Erling Platou

Personal information
- Born: August 30, 1896 Cooperstown, North Dakota, U.S.
- Died: June 17, 1958 (aged 61) Cook County, Minnesota, U.S.
- Listed height: 5 ft 11 in (1.80 m)
- Listed weight: 155 lb (70 kg)

Career information
- High school: Valley City (Valley City, North Dakota)
- College: Minnesota (1914–1916, 1918–1920)
- Position: Guard

Career highlights
- Helms Player of the Year (1919); Helms All-American (1919);

= Erling Platou =

American basketball player and pediatrician (1896–1958)

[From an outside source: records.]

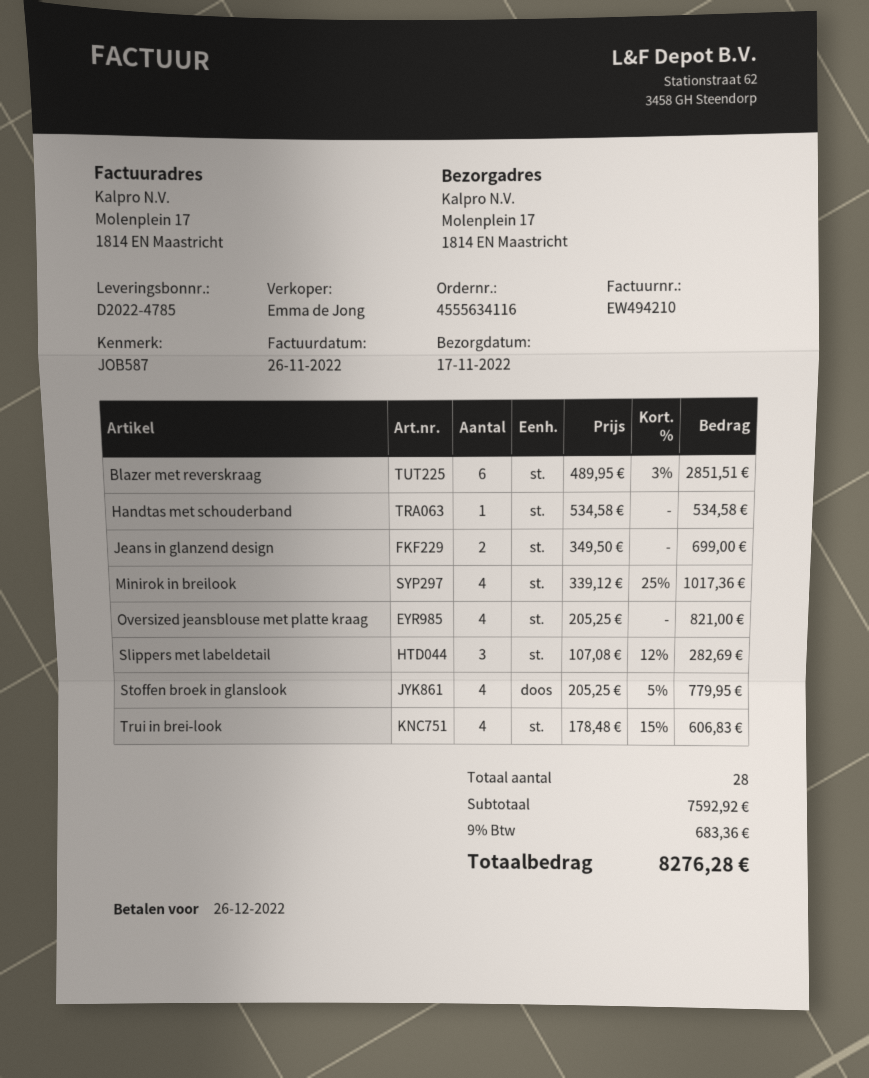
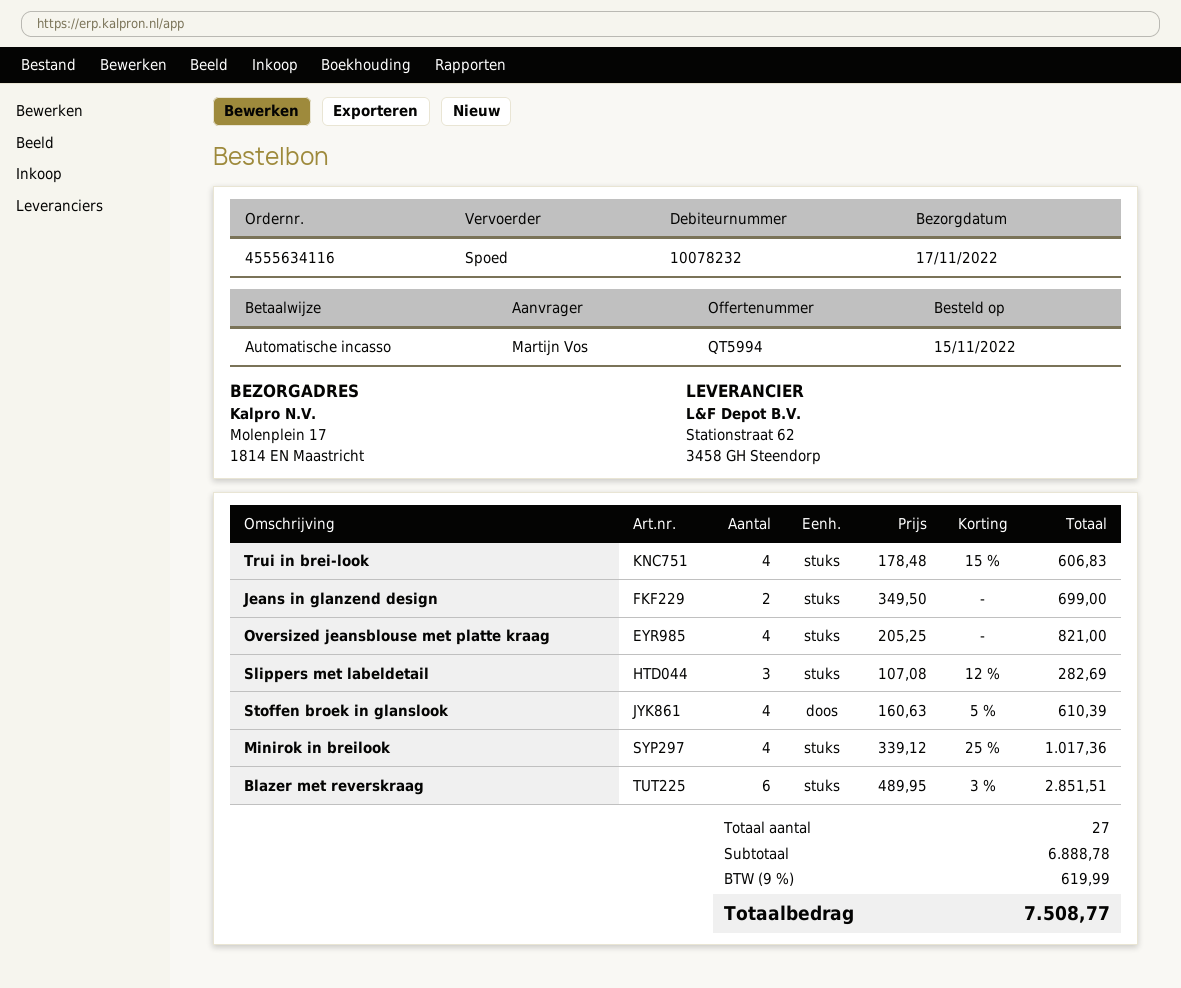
Handtas met schouderband: 1 x 534.58 = 534.58 -> none
Stoffen broek in glanslook: 4 x 205.25 - 5% = 779.95 -> 4 x 160.63 - 5% = 610.39
total quantity: 28 -> 27
subtotal: 7592.92 -> 6888.78
tax: 9% = 683.36 -> 9% = 619.99
total: 8276.28 -> 7508.77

Erling Stoud Platou (August 30, 1896 – June 17, 1958) was an American standout college basketball player at the University of Minnesota and, later, a pediatrician at the University of Minnesota Medical Center.

As a guard on the basketball team, Platou led the 1918–19 Golden Gophers to an undefeated season (13–0 overall, 10–0 conference) by averaging a then-remarkable 11.6 points per game. In the early days of basketball, such a scoring average was unheard of, and it was his prowess that earned him the Helms Foundation National Player of the Year honor that season as a junior. The Helms Foundation also awarded Minnesota a retroactive national championship years later for the 1918–19 season.

Platou's basketball career was disrupted due to World War I. He played on the team in 1914–15 and 1915–16, but then the war temporarily ceased all intercollegiate sports at Minnesota. They resumed play in 1918–19, and Platou finished his career in 1919–20 before graduating that spring.